WHAT IS REQUIRED:
The answer should consist of the records below, repeated exactly, and no pictures.

Web page edit records:
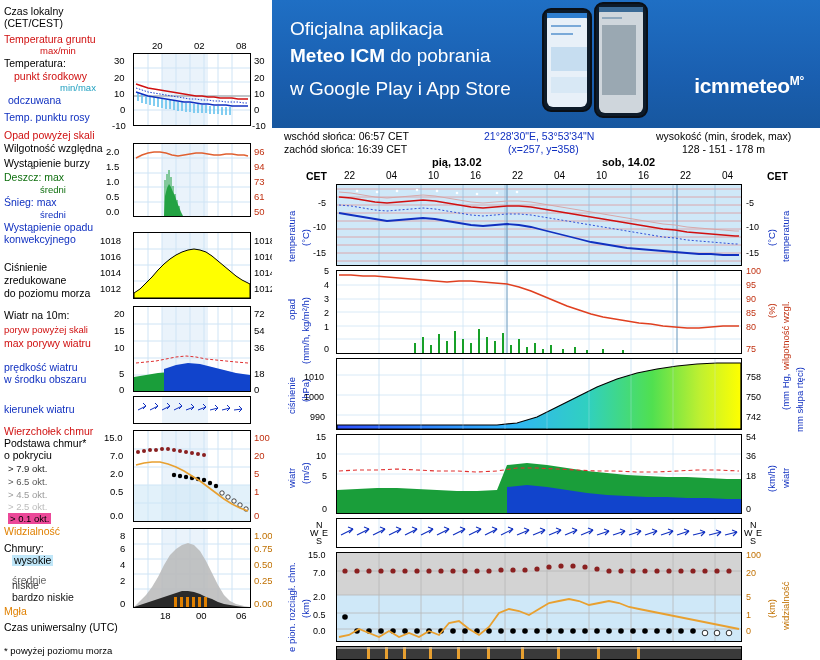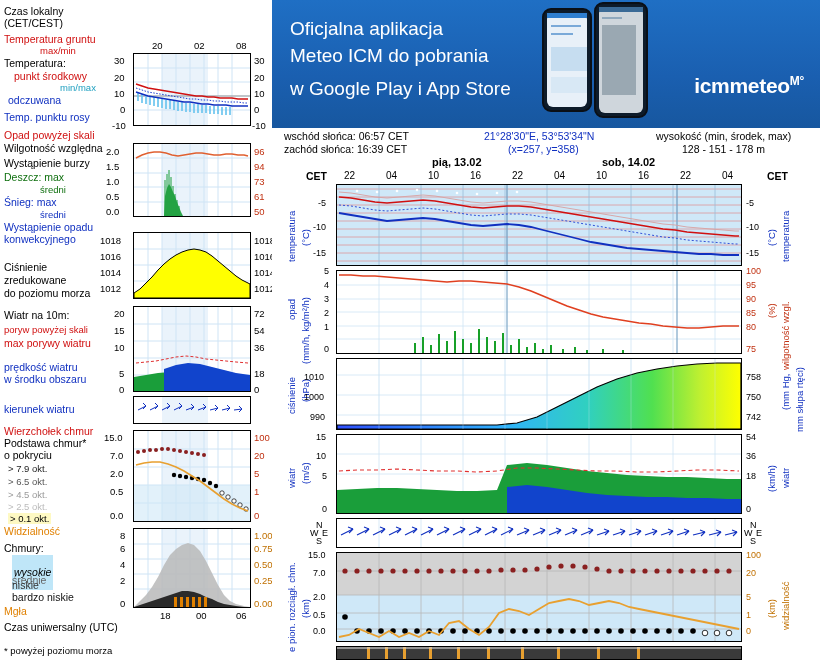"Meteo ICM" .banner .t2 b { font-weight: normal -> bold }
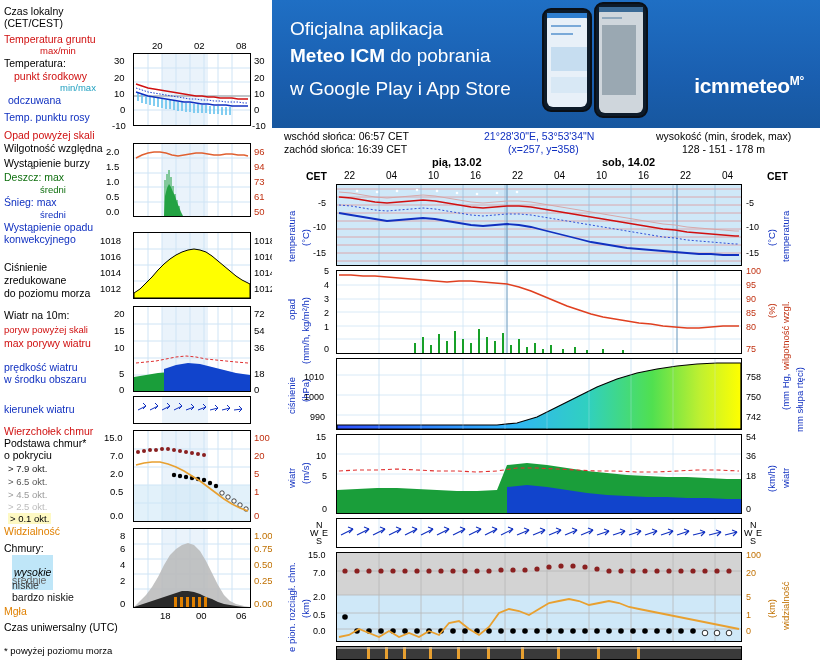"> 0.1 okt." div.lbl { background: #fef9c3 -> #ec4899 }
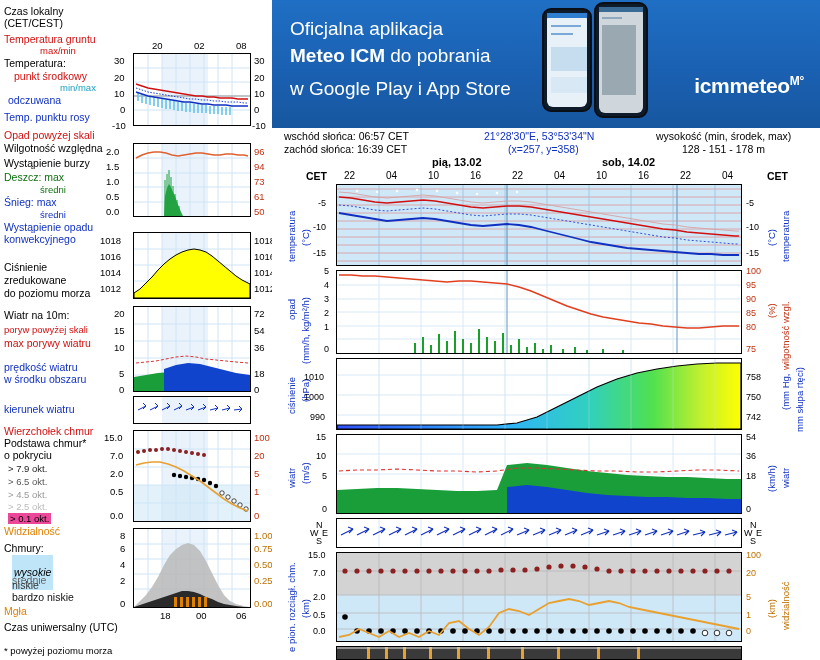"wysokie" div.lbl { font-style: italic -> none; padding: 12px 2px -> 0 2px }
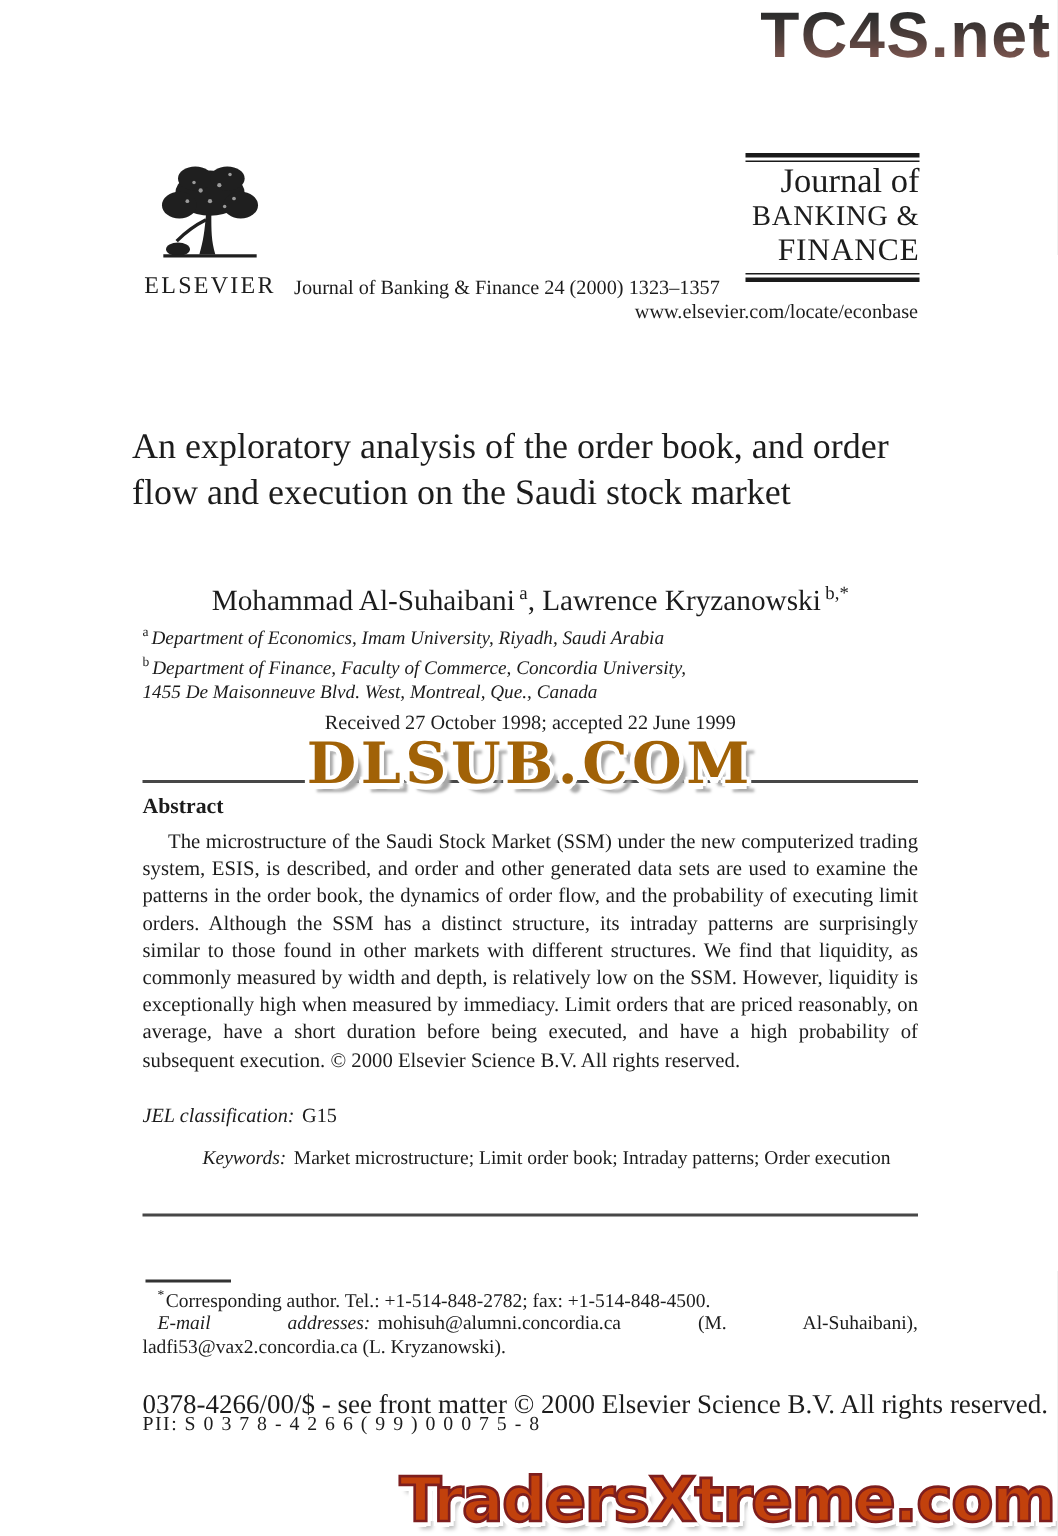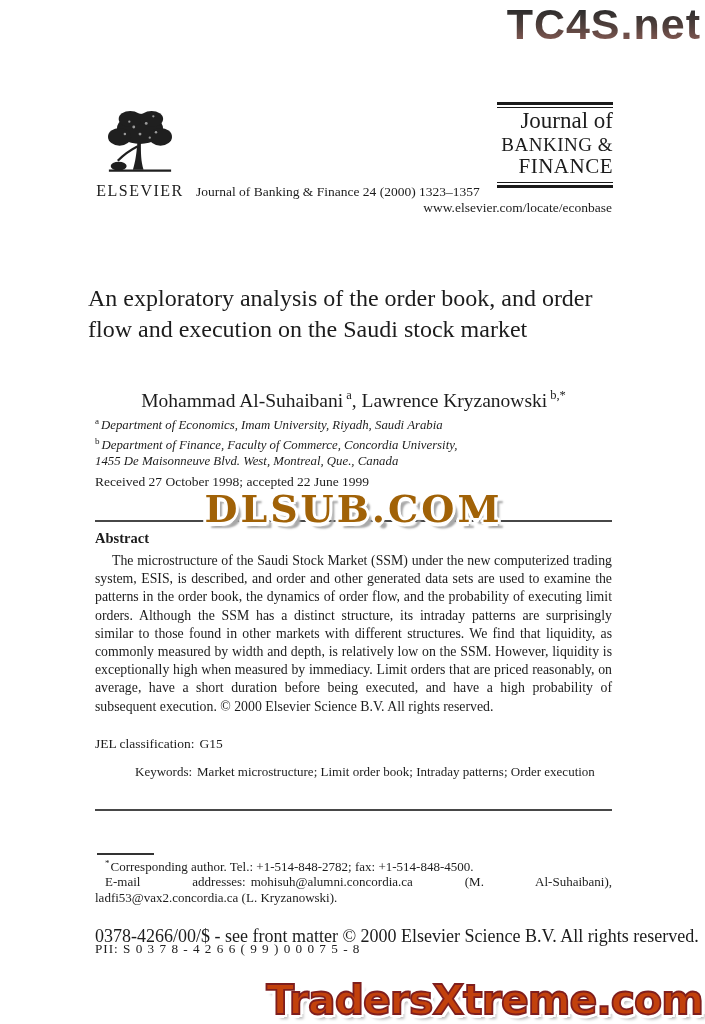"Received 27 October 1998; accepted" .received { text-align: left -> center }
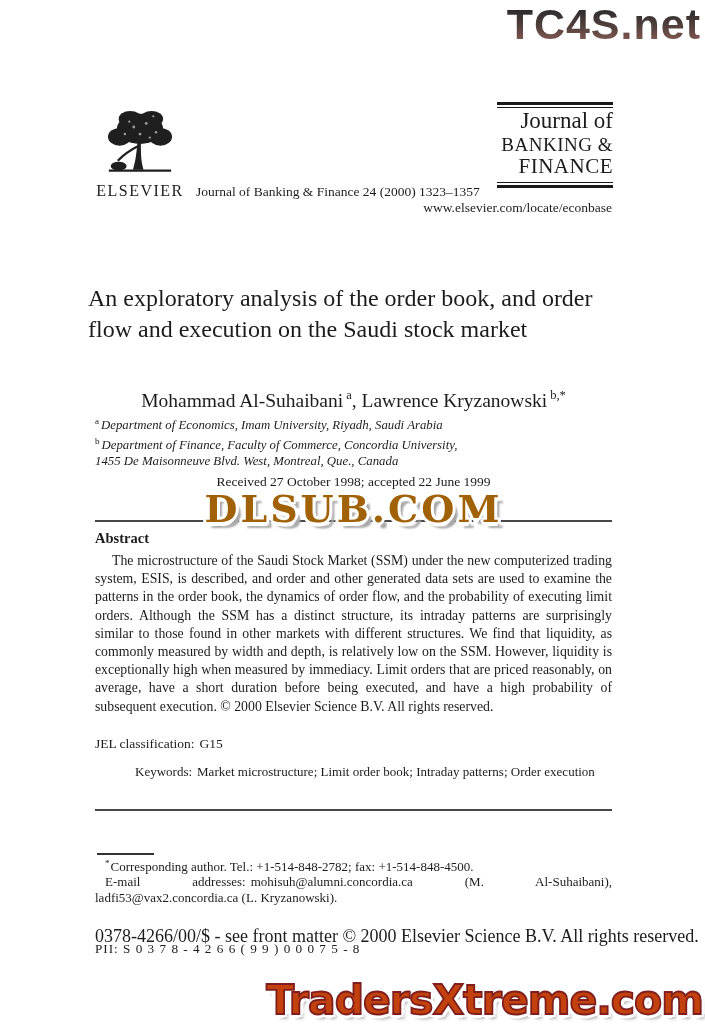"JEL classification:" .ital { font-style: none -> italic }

RESULT OF THIS EXERCISE:
"Meteo ICM" .banner .t2 b { font-weight: normal -> bold }
"> 0.1 okt." div.lbl { background: #fef9c3 -> #ec4899 }
"wysokie" div.lbl { font-style: italic -> none; padding: 12px 2px -> 0 2px }
"Received 27 October 1998; accepted" .received { text-align: left -> center }
"JEL classification:" .ital { font-style: none -> italic }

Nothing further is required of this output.